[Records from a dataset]
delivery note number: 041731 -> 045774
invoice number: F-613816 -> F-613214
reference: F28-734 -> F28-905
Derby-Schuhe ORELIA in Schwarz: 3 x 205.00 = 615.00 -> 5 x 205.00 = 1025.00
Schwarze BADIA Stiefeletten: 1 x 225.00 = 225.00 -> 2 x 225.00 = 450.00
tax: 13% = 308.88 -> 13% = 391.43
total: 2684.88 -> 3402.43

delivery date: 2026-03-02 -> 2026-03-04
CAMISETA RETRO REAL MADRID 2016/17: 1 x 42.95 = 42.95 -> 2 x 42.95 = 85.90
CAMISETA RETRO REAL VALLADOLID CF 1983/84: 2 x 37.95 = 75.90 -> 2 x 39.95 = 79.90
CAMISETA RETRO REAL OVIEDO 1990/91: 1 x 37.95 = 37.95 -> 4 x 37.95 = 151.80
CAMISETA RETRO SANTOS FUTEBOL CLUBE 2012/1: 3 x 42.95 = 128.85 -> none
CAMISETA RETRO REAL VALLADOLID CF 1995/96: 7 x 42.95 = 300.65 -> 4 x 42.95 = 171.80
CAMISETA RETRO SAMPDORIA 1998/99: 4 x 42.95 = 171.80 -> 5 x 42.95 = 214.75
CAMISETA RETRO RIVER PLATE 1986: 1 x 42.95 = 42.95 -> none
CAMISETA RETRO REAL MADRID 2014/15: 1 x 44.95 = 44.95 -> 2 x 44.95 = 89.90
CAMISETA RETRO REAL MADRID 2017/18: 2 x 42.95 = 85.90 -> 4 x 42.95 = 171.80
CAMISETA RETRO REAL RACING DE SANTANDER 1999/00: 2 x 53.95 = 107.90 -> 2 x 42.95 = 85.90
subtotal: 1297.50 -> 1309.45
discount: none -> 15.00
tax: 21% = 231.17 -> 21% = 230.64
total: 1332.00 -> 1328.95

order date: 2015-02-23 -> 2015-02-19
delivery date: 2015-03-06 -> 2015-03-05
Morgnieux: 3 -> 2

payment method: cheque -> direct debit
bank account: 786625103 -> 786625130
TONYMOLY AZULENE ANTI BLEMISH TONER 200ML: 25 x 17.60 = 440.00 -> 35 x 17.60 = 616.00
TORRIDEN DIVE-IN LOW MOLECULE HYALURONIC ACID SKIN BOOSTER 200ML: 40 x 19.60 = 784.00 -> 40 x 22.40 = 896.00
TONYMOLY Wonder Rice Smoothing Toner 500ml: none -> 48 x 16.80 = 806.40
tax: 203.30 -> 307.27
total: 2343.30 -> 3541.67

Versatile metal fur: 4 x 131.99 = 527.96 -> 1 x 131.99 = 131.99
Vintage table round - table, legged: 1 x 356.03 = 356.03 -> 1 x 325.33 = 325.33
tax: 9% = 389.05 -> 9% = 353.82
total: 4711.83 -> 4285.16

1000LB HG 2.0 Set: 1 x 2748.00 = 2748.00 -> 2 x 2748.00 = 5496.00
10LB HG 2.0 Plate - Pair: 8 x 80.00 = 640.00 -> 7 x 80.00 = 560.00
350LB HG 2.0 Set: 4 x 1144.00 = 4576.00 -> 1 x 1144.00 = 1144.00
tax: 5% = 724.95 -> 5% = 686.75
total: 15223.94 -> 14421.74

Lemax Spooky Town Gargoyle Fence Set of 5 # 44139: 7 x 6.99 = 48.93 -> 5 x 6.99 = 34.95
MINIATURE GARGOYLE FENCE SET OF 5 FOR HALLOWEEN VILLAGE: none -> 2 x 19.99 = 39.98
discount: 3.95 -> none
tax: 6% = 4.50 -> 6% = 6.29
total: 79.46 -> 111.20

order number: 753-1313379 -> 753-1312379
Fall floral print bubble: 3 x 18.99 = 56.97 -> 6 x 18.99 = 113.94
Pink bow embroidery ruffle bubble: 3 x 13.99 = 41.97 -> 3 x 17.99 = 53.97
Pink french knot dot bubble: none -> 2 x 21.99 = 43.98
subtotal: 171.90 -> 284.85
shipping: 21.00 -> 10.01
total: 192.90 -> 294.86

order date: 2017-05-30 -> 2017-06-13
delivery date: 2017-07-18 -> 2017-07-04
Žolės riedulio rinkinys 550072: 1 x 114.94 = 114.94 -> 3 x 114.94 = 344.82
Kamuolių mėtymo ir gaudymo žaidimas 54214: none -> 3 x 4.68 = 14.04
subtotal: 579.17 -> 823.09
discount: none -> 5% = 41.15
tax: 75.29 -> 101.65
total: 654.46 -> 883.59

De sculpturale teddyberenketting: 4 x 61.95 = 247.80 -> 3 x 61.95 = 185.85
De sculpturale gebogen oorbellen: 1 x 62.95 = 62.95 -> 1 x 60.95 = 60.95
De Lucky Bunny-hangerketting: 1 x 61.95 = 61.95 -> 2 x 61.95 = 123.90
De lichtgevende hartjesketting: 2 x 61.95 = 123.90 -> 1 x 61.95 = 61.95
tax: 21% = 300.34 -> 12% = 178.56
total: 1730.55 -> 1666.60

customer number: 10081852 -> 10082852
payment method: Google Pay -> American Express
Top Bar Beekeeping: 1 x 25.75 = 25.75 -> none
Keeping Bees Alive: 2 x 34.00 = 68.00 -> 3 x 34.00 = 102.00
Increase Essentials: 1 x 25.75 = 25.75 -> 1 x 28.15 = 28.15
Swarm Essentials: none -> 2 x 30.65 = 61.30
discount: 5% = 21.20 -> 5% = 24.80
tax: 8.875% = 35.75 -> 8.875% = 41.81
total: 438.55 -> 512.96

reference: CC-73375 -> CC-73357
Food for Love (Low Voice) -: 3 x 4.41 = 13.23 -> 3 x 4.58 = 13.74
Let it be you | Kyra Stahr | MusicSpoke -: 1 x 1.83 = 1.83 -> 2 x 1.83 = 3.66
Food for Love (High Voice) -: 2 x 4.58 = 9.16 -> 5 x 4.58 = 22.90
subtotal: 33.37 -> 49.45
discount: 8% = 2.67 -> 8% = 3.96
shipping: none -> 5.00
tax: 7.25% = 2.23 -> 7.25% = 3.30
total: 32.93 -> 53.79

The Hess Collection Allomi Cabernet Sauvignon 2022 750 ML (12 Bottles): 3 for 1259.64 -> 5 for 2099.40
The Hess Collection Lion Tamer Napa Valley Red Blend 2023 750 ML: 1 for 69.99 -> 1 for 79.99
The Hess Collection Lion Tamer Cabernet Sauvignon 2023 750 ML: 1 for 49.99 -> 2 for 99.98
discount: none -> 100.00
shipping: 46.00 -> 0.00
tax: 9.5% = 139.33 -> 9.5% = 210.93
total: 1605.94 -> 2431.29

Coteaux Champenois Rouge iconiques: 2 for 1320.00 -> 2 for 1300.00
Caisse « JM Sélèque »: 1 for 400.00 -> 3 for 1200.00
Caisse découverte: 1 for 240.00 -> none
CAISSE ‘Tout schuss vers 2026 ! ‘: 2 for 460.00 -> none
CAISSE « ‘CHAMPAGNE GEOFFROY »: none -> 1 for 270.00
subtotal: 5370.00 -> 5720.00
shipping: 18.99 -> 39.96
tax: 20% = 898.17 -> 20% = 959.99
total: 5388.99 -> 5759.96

What to do. Wherever "Pink" appears in a line of the entries, copy that line.

Answer below.
Pink bow embroidery ruffle bubble: 3 x 13.99 = 41.97 -> 3 x 17.99 = 53.97
Pink french knot dot bubble: none -> 2 x 21.99 = 43.98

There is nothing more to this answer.